I mean, this has been basically the Zionist objective from the beginning to to make all of Palestine from the Mediterranean to the Jordan into a Jewish state, which means no non-Jews, certainly not many of them and not in any, you know, in any position of power, which is why the Palestinian 750,000 of them were expelled and dispossessed by Israel in 1948 when the when the Israeli state was created.
And they've been very patient.
They, the Zionists and the Israeli government have been very patient.
But their basic objective is not to give the Palestinians to avoid giving the Palestinians any significant control anywhere in Palestine.
So if there ever is a two state solution coming out of this so-called peace process, which is now basically dead, which means that there won't be a two state solution.
But the best I think the Palestinians could ever have expected out of the Israelis was a state in pieces.
That was actually the title of my husband's and my most recent book, Palestine in Pieces, a state of little cantons separated by roads that were accessible only by Israeli Israelis and Israeli settlers who are distinguished from Palestinians because they have different color license plates and broken up by Israeli settlements all over the West Bank and so on.
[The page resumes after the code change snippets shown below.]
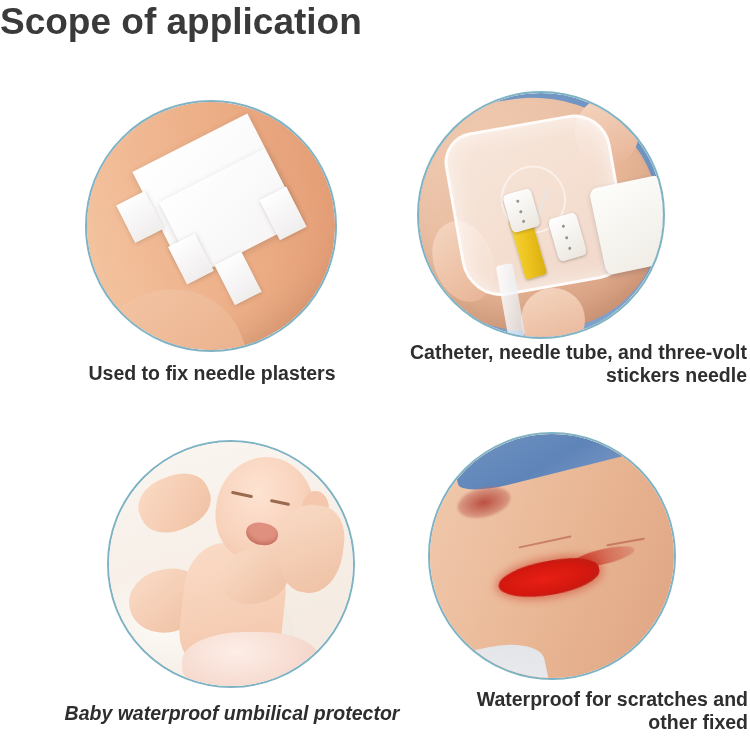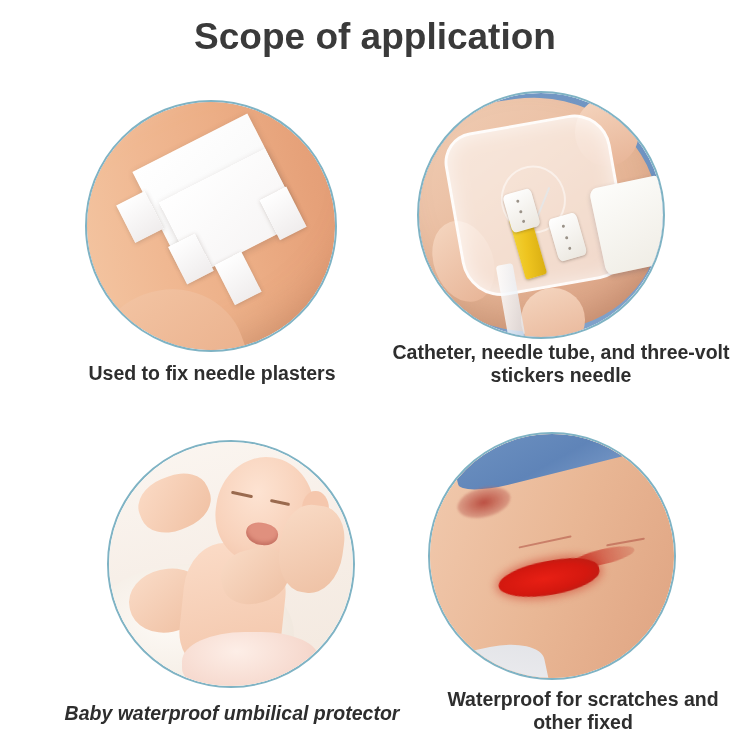--- a/index.html
+++ b/index.html
@@ -17,24 +17,24 @@
 
   #page-root {
     position: relative;
     width: 750px;
     height: 750px;
   }
 
   
   .page-title {
     position: absolute;
-    top: 15px;
+    top: 0;
     left: 0;
     width: 750px;
-    text-align: center;
+    text-align: left;
     font-size: 37px;
     font-weight: bold;
     color: #3a3a3a;
     letter-spacing: 0px;
     line-height: 1.2;
   }
 
   
   .panel {
     position: absolute;
@@ -399,21 +399,21 @@
           <div class="clip-dot" style="left:40%; top:48%;"></div>
           <div class="clip-dot" style="left:40%; top:74%;"></div>
         </div>
         <div class="clip clip-2">
           <div class="clip-dot" style="left:40%; top:20%;"></div>
           <div class="clip-dot" style="left:40%; top:48%;"></div>
           <div class="clip-dot" style="left:40%; top:74%;"></div>
         </div>
       </div>
     </div>
-    <div class="caption" style="left:375px; top:341px; width:372px;">
+    <div class="caption" style="left:375px; top:341px; width:372px;text-align:right;">
       <div>Catheter, needle tube, and three-volt</div>
       <div>stickers needle</div>
     </div>
   </div>
 
   <div class="panel">
     <div class="photo-circle" id="photo-3" style="left:107px; top:440px; width:248px; height:248px;">
       <div class="photo-inner">
         <div class="bg"></div>
         <div class="water"></div>
@@ -440,19 +440,19 @@
         <div class="skin"></div>
         <div class="cloth-top"></div>
         <div class="cloth-bottom"></div>
         <div class="wound-small"></div>
         <div class="scratch s1"></div>
         <div class="scratch s2"></div>
         <div class="wound-tail"></div>
         <div class="wound-main"></div>
       </div>
     </div>
-    <div class="caption" style="left:418px; top:688px; width:330px;">
+    <div class="caption" style="left:418px; top:688px; width:330px;text-align:right;">
       <div>Waterproof for scratches and</div>
       <div>other fixed</div>
     </div>
   </div>
 
 </div>
 
 </body></html>

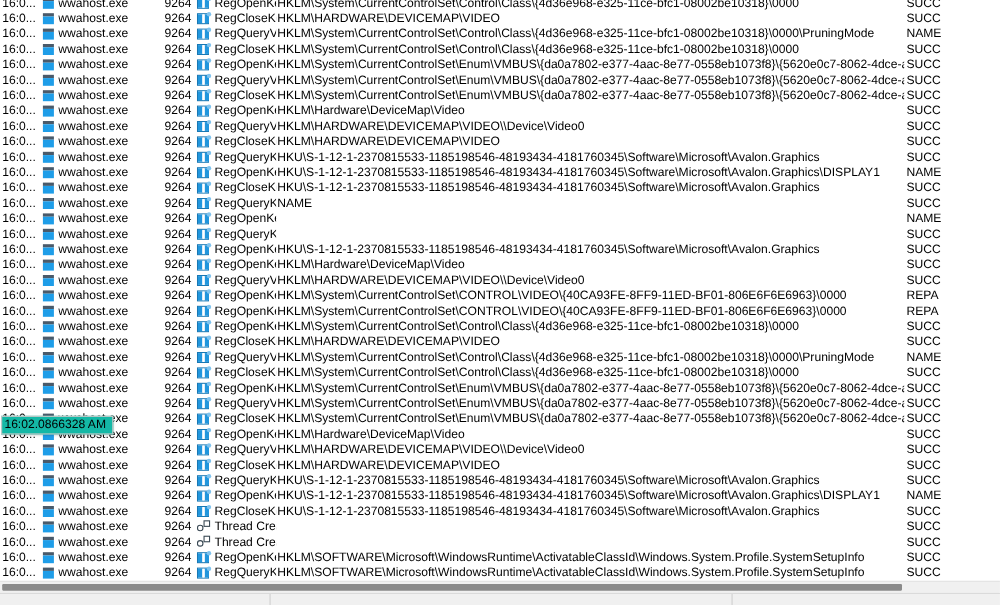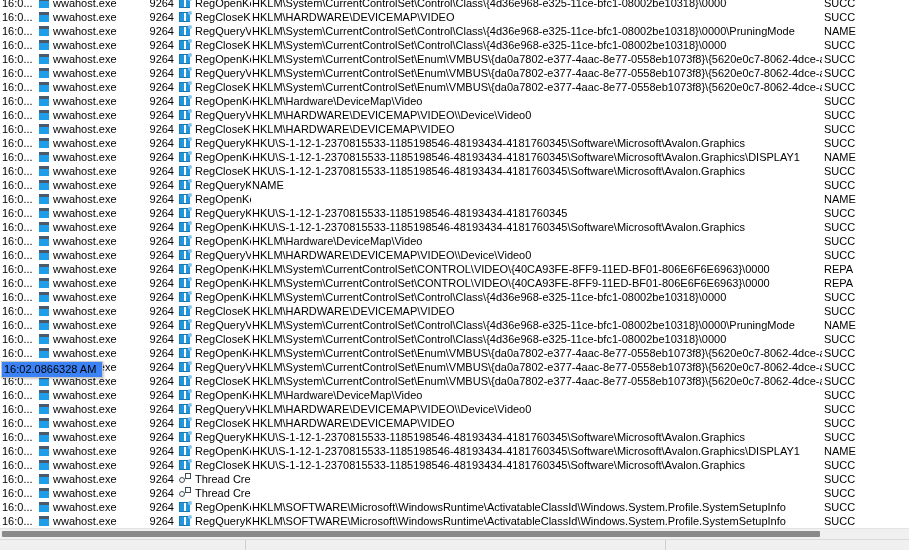--- a/index.html
+++ b/index.html
@@ -157,25 +157,25 @@
     left: 6px; top: 0px;
     width: 6px; height: 6px;
     border: 1.5px solid #3b4a55;
     box-sizing: border-box;
   }
 
   
   #time-tooltip {
     position: absolute;
     left: 1px;
-    top: 361px;
+    top: 378px;
     height: 15px;
     line-height: 15px;
     padding: 0 6px 0 2px;
-    background: #3b82f6;
+    background: #14b8a6;
     border: 1px solid #c8c8c8;
     box-shadow: 1px 1px 2px rgba(0,0,0,0.22);
     color: #000000;
     font-family: "Liberation Sans", sans-serif;
     font-size: 11px;
     white-space: nowrap;
     z-index: 50;
   }
 
   
@@ -381,21 +381,20 @@
           <span class="c-op">RegOpenKey</span>
           <span class="c-result">NAME</span>
         </div>
         <div class="ev-row">
           <span class="c-time">16:0...</span>
           <span class="c-procicon"><span class="icon-proc"></span></span>
           <span class="c-proc">wwahost.exe</span>
           <span class="c-pid">9264</span>
           <span class="c-opicon"><span class="icon-reg"><i></i><b></b></span></span>
           <span class="c-op">RegQueryKey</span>
-          <span class="c-path">HKU\S-1-12-1-2370815533-1185198546-48193434-4181760345</span>
           <span class="c-result">SUCC</span>
         </div>
         <div class="ev-row">
           <span class="c-time">16:0...</span>
           <span class="c-procicon"><span class="icon-proc"></span></span>
           <span class="c-proc">wwahost.exe</span>
           <span class="c-pid">9264</span>
           <span class="c-opicon"><span class="icon-reg"><i></i><b></b></span></span>
           <span class="c-op">RegOpenKey</span>
           <span class="c-path">HKU\S-1-12-1-2370815533-1185198546-48193434-4181760345\Software\Microsoft\Avalon.Graphics</span>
And I think that this retention of this territory and certainly retention of of effective control over the whole territory has been the Israeli objective.
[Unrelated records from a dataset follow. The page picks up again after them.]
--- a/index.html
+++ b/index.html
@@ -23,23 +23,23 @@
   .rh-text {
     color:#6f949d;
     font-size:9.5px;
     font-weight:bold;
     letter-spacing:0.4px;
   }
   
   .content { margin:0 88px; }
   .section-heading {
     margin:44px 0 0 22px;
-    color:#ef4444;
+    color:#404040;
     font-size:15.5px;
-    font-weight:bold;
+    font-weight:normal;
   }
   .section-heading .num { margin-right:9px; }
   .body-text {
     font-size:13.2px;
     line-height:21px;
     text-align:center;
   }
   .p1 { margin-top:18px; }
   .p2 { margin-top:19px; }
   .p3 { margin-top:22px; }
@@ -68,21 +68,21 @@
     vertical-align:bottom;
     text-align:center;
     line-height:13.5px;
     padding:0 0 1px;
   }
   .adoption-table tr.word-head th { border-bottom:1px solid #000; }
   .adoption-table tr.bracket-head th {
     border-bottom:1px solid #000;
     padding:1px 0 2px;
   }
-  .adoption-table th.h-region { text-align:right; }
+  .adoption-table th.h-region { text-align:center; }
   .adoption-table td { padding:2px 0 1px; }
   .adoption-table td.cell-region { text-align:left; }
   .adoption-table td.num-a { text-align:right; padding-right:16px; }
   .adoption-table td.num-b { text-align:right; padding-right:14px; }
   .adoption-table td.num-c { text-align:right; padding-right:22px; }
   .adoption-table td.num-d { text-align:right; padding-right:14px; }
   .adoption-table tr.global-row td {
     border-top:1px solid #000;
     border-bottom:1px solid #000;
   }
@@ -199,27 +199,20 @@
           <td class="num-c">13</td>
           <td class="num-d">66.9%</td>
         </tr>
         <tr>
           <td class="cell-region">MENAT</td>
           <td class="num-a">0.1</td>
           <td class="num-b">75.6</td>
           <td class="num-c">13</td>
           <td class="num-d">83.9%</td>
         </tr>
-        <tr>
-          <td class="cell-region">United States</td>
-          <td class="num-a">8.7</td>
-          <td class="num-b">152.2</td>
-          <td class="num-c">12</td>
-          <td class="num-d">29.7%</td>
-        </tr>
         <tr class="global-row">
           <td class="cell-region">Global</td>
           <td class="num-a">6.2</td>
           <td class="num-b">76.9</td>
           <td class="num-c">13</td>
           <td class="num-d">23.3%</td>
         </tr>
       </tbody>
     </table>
Well, now, I can't remember how I ever got this idea, Kathleen, but somehow I believed that in kind of popular discussion in Israeli politics, that this was no longer a credible position to take, that this was like the right wingist crazies believed in this greater Israel thing and that most Israelis didn't want that and wanted a solution to, you know, a peaceful one to the Palestinian problem rather than some giant forced march into Jordan.
Well, there is there are different strains of Israeli thinking.
And this was, for instance, Yitzhak Rabin's thought finally when he started to negotiate and began the he and the Palestinians began the Oslo peace process in the early 90s, because I think the left so-called in Israel represented by Rabin and the Labor Party, which is now almost totally defunct, both the left and the Labor Party are almost totally defunct.
But I think Rabin and company thought that that the Palestinians were getting to be so numerous and and so obstreperous.
There had just been from the late 80s through the into the early 90s, another intifada by the Palestinians, an uprising which was very hard for the Israelis to control because it was totally nonviolent.
The only violence involved was were some stones thrown by Palestinians and the Israelis.
I think began to think those Israelis on the left who were then more powerful and more numerous than the right wing in Israel began to think that the only way to get any kind of peaceful resolution might might mean that they would have to relinquish control over some territory.
I don't think that Rabin ever thought of giving the Palestinians all of the West Bank and Gaza and East Jerusalem for a state, which is the only the only possible way that the Palestinians could have a viable state.
And Rabin himself, you know, delayed on all of the the various timetables in the Oslo peace process.
And then, of course, he was assassinated by the right wing, by a right winger.
And ever since then, Israel has been moving more and more inexorably rightward.
And now they don't even they don't even hide it.
And the left has been so emasculated for various reasons because they're they're they're afraid or they claim to be afraid of, you know, Palestinian terror, suicide bombers, rocket attacks from Gaza and so on.
So the population has moved more and more to the right, which is why we have a the most radically right wing government in Israel's history, which, as I said, doesn't even try to hide its racist, its racist impulses and its racism, its racist policies.
I'm sorry, we're short on time here.
And there's a couple more things I want to get to.
Maybe we'll only have time for one.
Can you tell us about your article here is called Wikileaks Cables on Israel's Gaza onslaught.
I encourage everybody to go read that at counterpunch dot org.
But can you tell us about what's learned about the Israeli war against the Gaza Strip in December away in January or nine?
What are these cables?
This is an article based on three cables released by Wikileaks about a visit by a U.S. under, I mean, Assistant Secretary of State in the Obama administration who went to Israel in just about a year ago in January of 2010, a year after the Gaza assault ended and a year after Obama took office.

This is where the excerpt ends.